The British crisis reflects, in this way, a global crisis with an elite torn apart about the best way forward. On the one hand, there are the Tony Blairs and Hillary Clintons who want to reverse Brexit, impeach Donald Trump, and get back to the old policies which served them so well. On the other, there are those who see in the rise of populist authoritarianism a "plan b" for capitalism not unlike those capitalists who supported fascism in Europe in the 1930s.
Needless to say, neither option will lead us to a better world.
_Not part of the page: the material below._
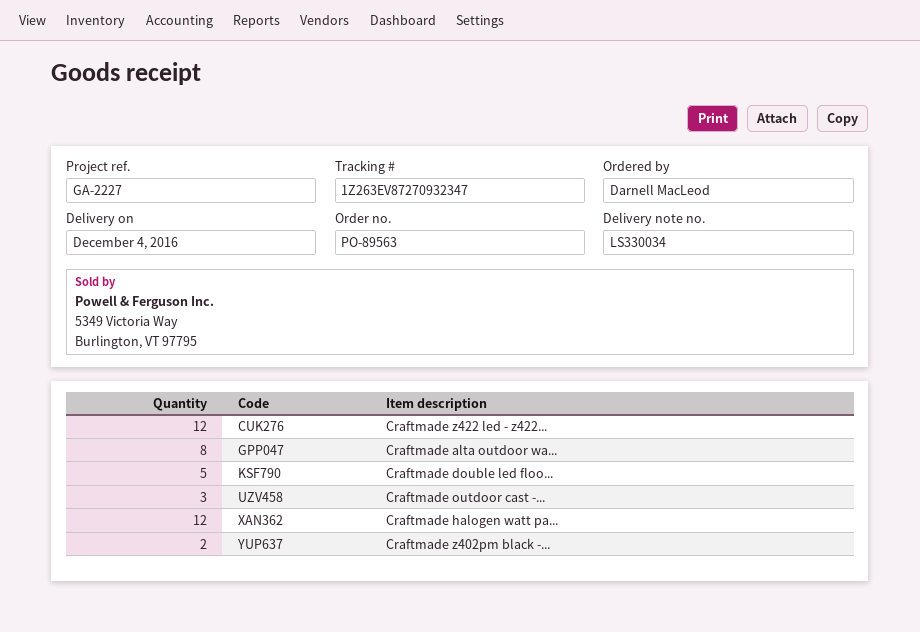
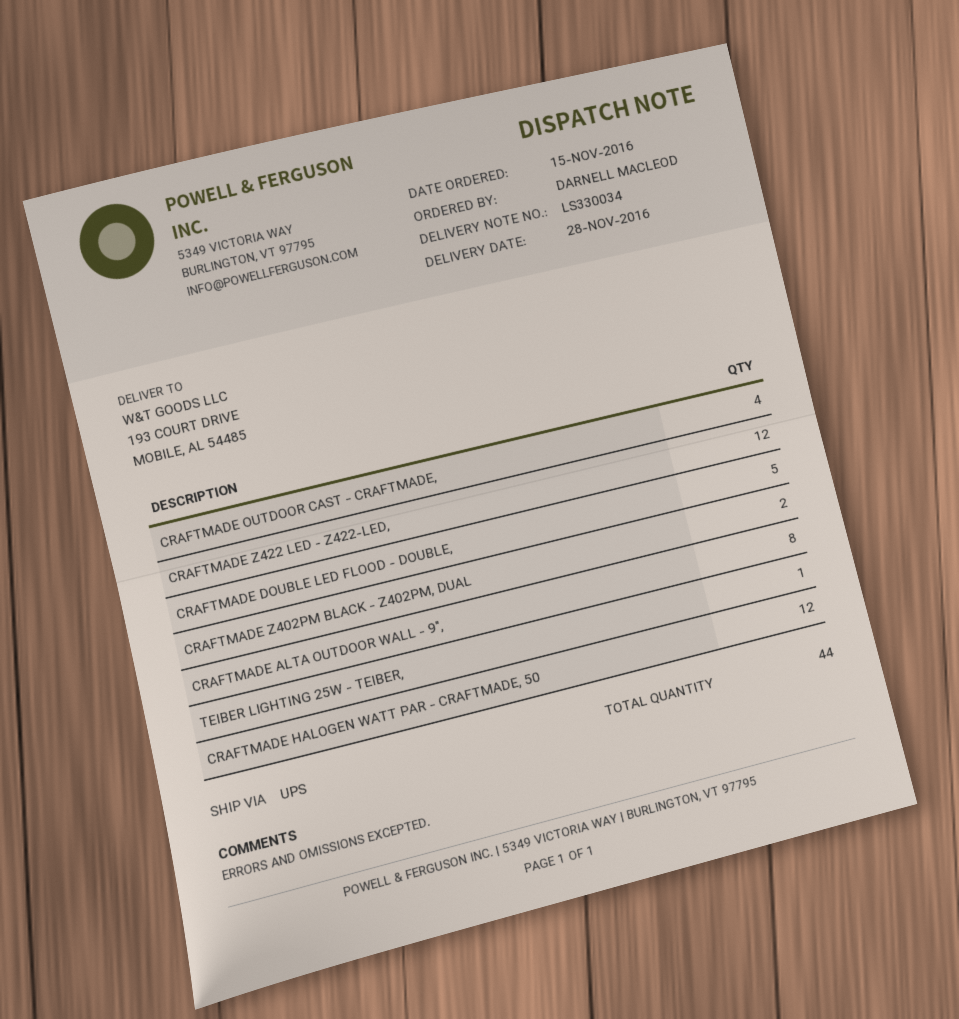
delivery date: 2016-12-04 -> 2016-11-28
Craftmade outdoor cast -...: 3 -> 4
TEIBER LIGHTING 25W - TEIBER,: none -> 1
While leaving the EU could create a serious shock which empowers the far right, simply reversing the referendum will not undo the damage that's been done over many decades either. A second referendum which offers people the chance to remain could certainly be part of the solution. But that must be accompanied - in Britain as in so many other places - by a radical transformation of the economy in which governments constrain the power of corporations and finance, rewrite the rules of global trade, remove the power of the market altogether over big swaths of our society.
This will not be easy, and it will not come from above. But there is a chance we can use the divisions among political elites to build around this vision for a better, fairer world. Political chaos can certainly be frightening, but really big change rarely comes without it. Perhaps another bad day for Theresa May is one step closer to creating a better Britain in a better world.